Cambia la linea difensiva di Bujar Fandaj, il 41enne di origini kosovare accusato dell’omicidio dell’ex amante Vanessa Ballan, avvenuto a Riese Pio X, nel Trevigiano, lo scorso 19 dicembre: dopo essersi avvalso della facoltà di non rispondere, avanzando una richiesta di scarcerazione, l’uomo ha ora chiesto, attraverso i suoi legali, di essere ascoltato in carcere.

Omicidio Vanessa Ballan, cambia la linea difensiva di Bujar Fandaj

L’interrogatorio davanti al pm Michele Permunian è già stato fissato per il prossimo 30 gennaio. Per Bujar Fandaj sarà l’occasione per raccontare la propria versione dei fatti sull’omicidio dell’ex amante Vanessa Ballan, su cui, per ora, non ha proferito parola.

Dopo essere stato arrestato, l’uomo, di 41, si era infatti avvalso della facoltà di non rispondere e, attraverso i suoi legali, gli avvocati Chiara Mazzocato e Daria Bissoli, aveva chiesto di essere scarcerato, sostenendo che la chiamata effettuata al 112 negli attimi successivi al delitto non avesse il valore di una confessione vera e propria e che quindi l’impianto accusatorio costruito nei suoi confronti non reggesse.

Linea a cui ora sembrerebbe aver rinunciato.

Essendo sorta la necessità di tutelare maggiormente la riservatezza della fase processuale in corso, abbiamo ritenuto opportuno rinunciare all’istanza davanti al Tribunale della Libertà che era stata presentata,

hanno fatto sapere i legali che lo difendono. È accusato di omicidio volontario pluriaggravato: rischia l’ergastolo.

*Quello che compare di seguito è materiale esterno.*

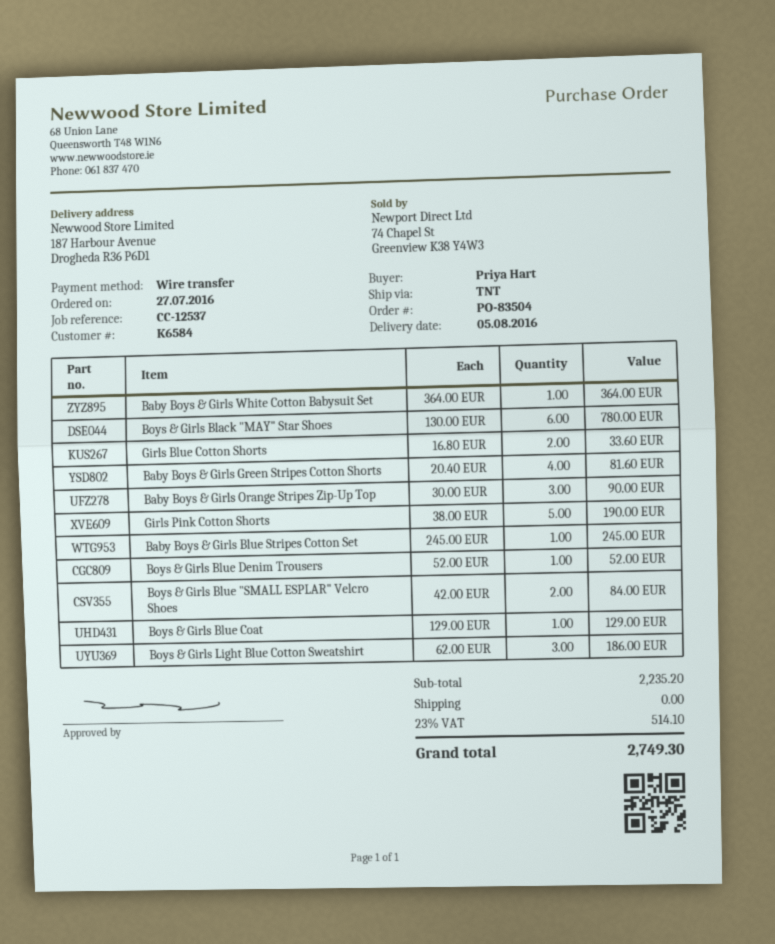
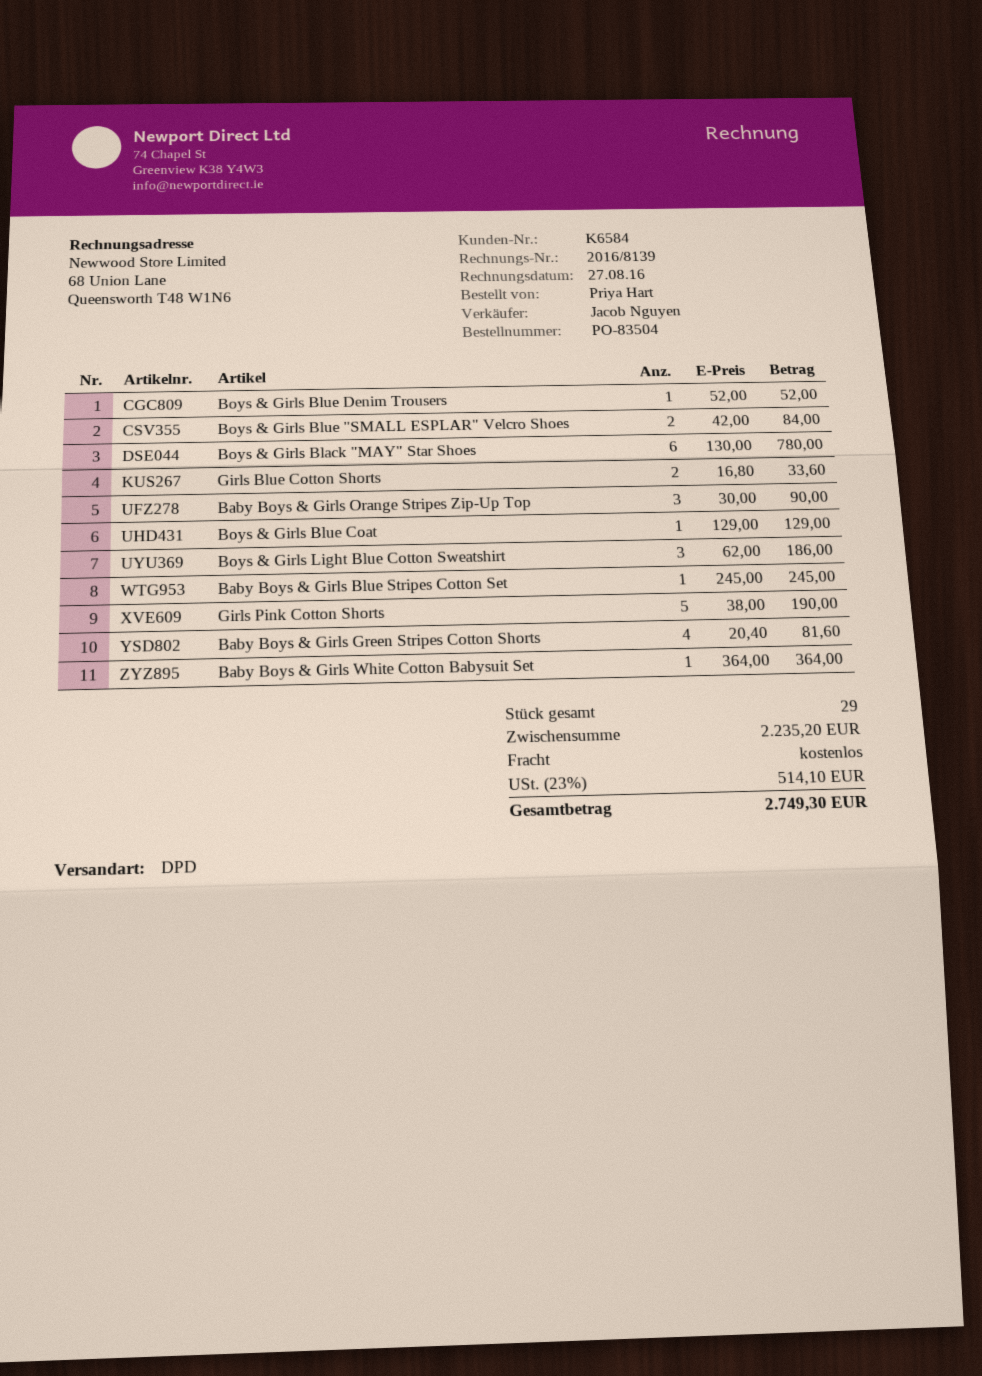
shipping method: TNT -> DPD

Cos’è successo a Vanessa Ballan? La ricostruzione del femminicidio

I fatti per i quali Fandaj è stato arrestato risalgono al 19 dicembre scorso. Stando a quanto ricostruito finora, l’uomo, artigiano di professione, si sarebbe intrufolato nell’abitazione che l’ex amante 26enne Vanessa Ballan condivideva con il compagno Nicola Scapinello e il figlio di quattro anni, che lui aveva frequentato come amico di famiglia, dopo aver rotto con un martello il vetro di una portafinestra.

La donna, che momentaneamente si era presa una pausa dal lavoro (era incinta di tre mesi e mezzo), era da sola, in casa: dopo averla colta di sorpresa, lui l’avrebbe picchiata e poi colpita con un coltello al cuore, impugnando l’arma che aveva portato con sé affinché le ferite risultassero letali. Il gip che ne ha convalidato il fermo è convinto che avesse premeditato tutto.

E che il giorno successivo, se non fosse stato arrestato, sarebbe fuggito alla volta dell’estero, facendo perdere le sue tracce. Nella sua abitazione gli inquirenti avevano trovato non solo la possibile arma del delitto, parzialmente lavata, ma anche una sim prepagata e un passaporto appena rinnovato. Resta da capire se fosse a conoscenza della gravidanza dell’ex amante.

Potrebbe essere stato quello, infatti, il movente dell’omicidio. Dopo essersi frequentati per oltre un anno – si erano conosciuti tra le corsie del supermercato dove Ballan lavorava come commessa -, lei lo aveva lasciato, tornando dal compagno, a cui, più tardi, avrebbe confessato il tradimento. Lui allora aveva preso a seguirla, minacciandola.

Il dubbio è che fosse diventato ossessivo perché il bimbo che lei portava in grembo era suo. Un’ipotesi, per il momento. A confermarla o smentirla sarà l’esito dell’esame del Dna effettuato sul feto per stabilirne la paternità.

La denuncia di stalking

Appena due mesi prima di essere uccisa, la 26enne di Riese Pio X aveva denunciato quello che sarebbe diventato il suo assassino per stalking. Insieme a Nicola Scapinello si era presentata al commissariato locale, spiegando ai poliziotti la situazione in cui era venuta a trovarsi.

Si sentiva messa alle strette, in pericolo, soprattutto dopo che l’ex amante aveva inviato sul telefono cellulare del compagno un video che li ritraeva in atteggiamenti intimi, esplicitando la natura della loro relazione e obbligandola a parlare di quanto accaduto con lui.

Nicola l’aveva perdonata: dopo aver avuto il loro secondo figlio, forse avrebbero realizzato il loro sogno di sposarsi. Non potevano sapere che i comportamenti persecutori di Fandaj, mai sottoposto a un divieto di avvicinamento, sarebbero sfociati in un omicidio.